Description of the task: Below is a listing to transcribe in full and exactly; keep the pictures out.

Given information:
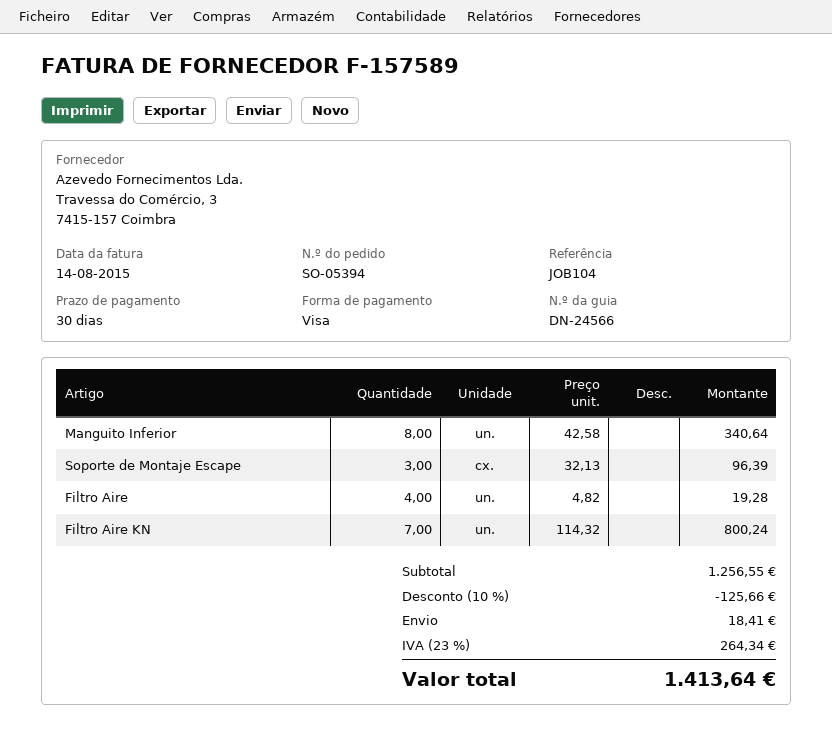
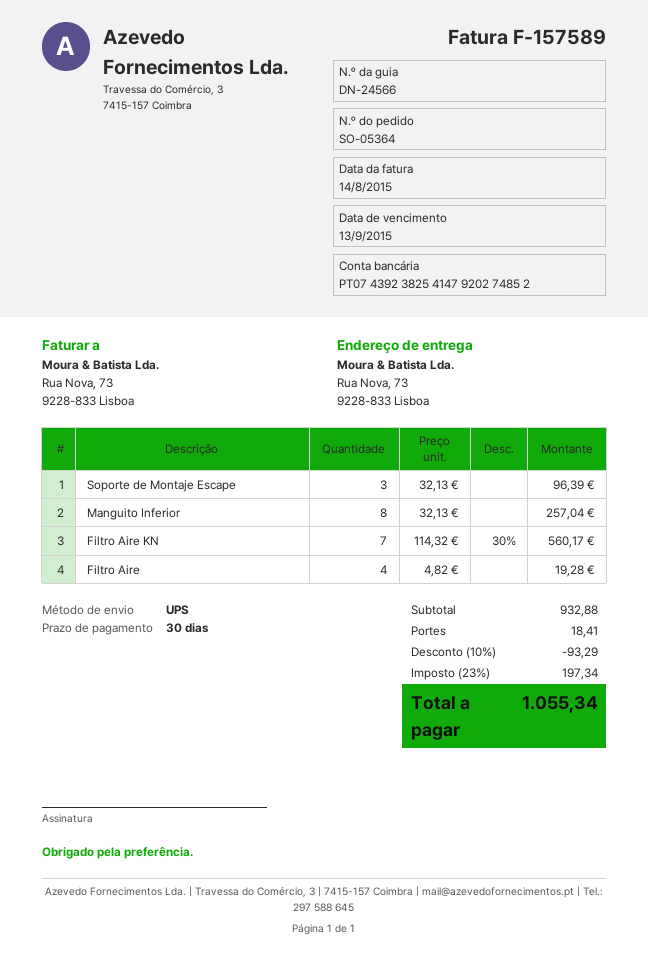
order number: SO-05394 -> SO-05364
Manguito Inferior: 8 x 42.58 = 340.64 -> 8 x 32.13 = 257.04
Filtro Aire KN: 7 x 114.32 = 800.24 -> 7 x 114.32 - 30% = 560.17
subtotal: 1256.55 -> 932.88
discount: 10% = 125.66 -> 10% = 93.29
tax: 23% = 264.34 -> 23% = 197.34
total: 1413.64 -> 1055.34

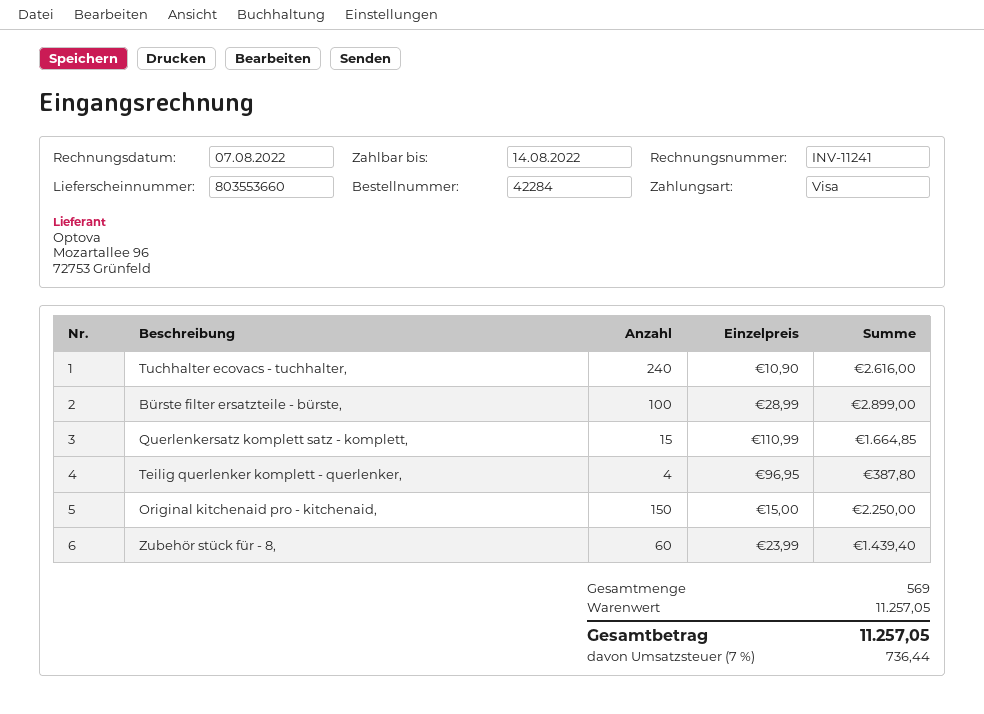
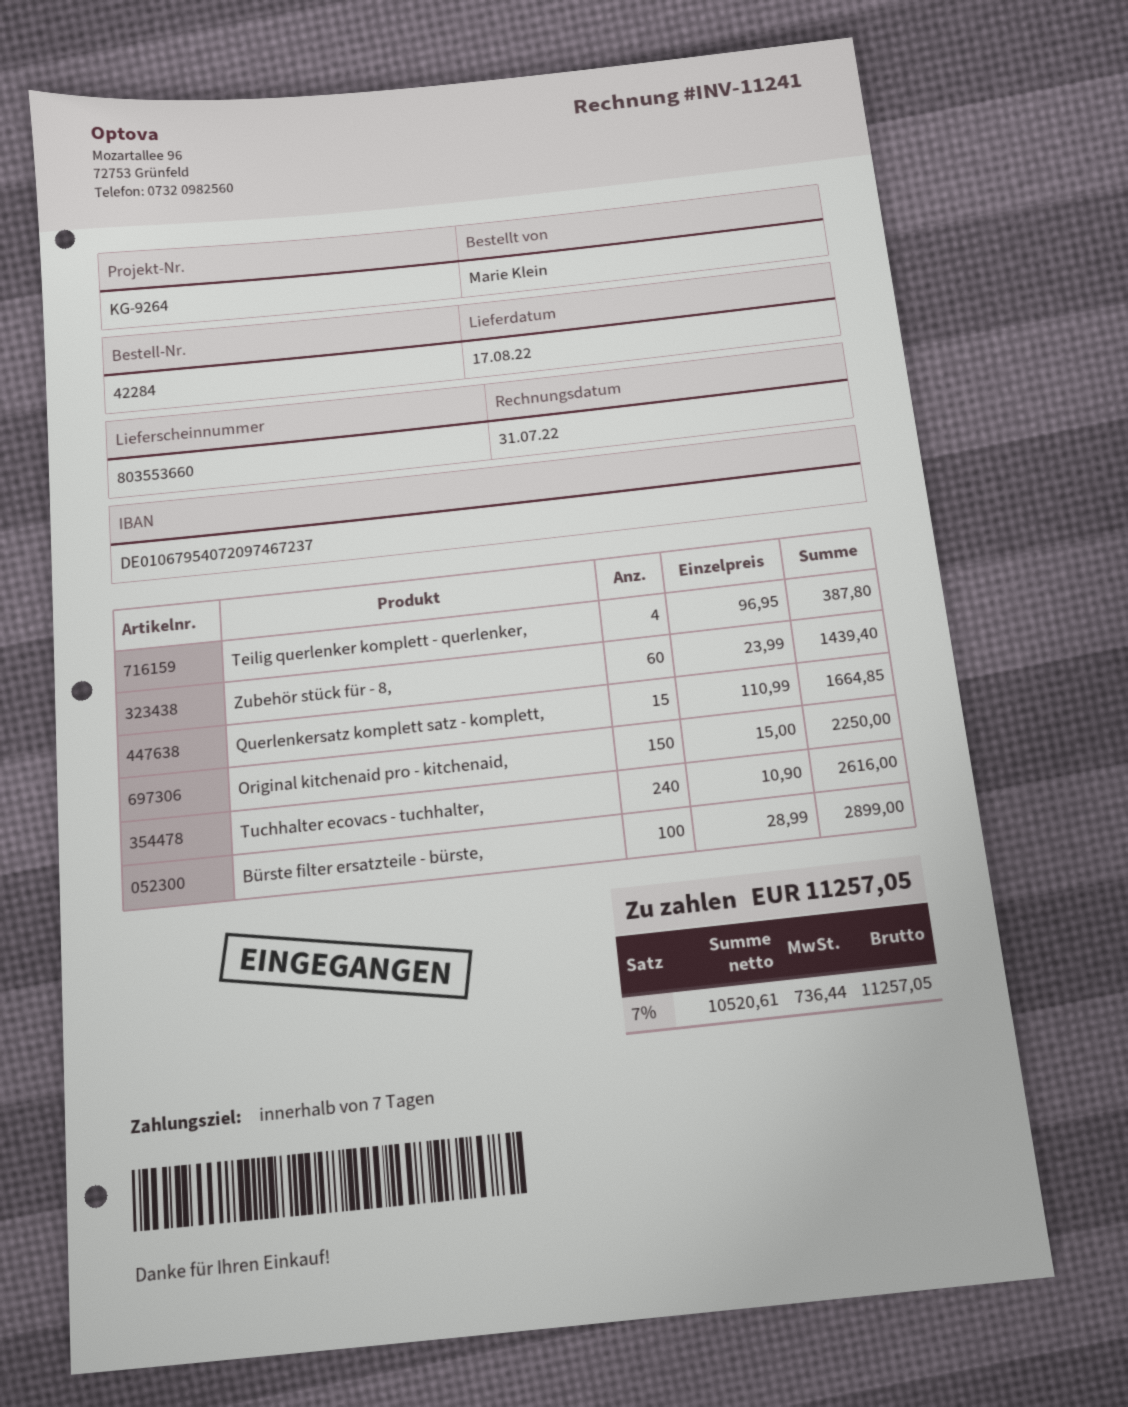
invoice date: 2022-08-07 -> 2022-07-31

Task answer:
order number: SO-05394 -> SO-05364
Manguito Inferior: 8 x 42.58 = 340.64 -> 8 x 32.13 = 257.04
Filtro Aire KN: 7 x 114.32 = 800.24 -> 7 x 114.32 - 30% = 560.17
subtotal: 1256.55 -> 932.88
discount: 10% = 125.66 -> 10% = 93.29
tax: 23% = 264.34 -> 23% = 197.34
total: 1413.64 -> 1055.34

invoice date: 2022-08-07 -> 2022-07-31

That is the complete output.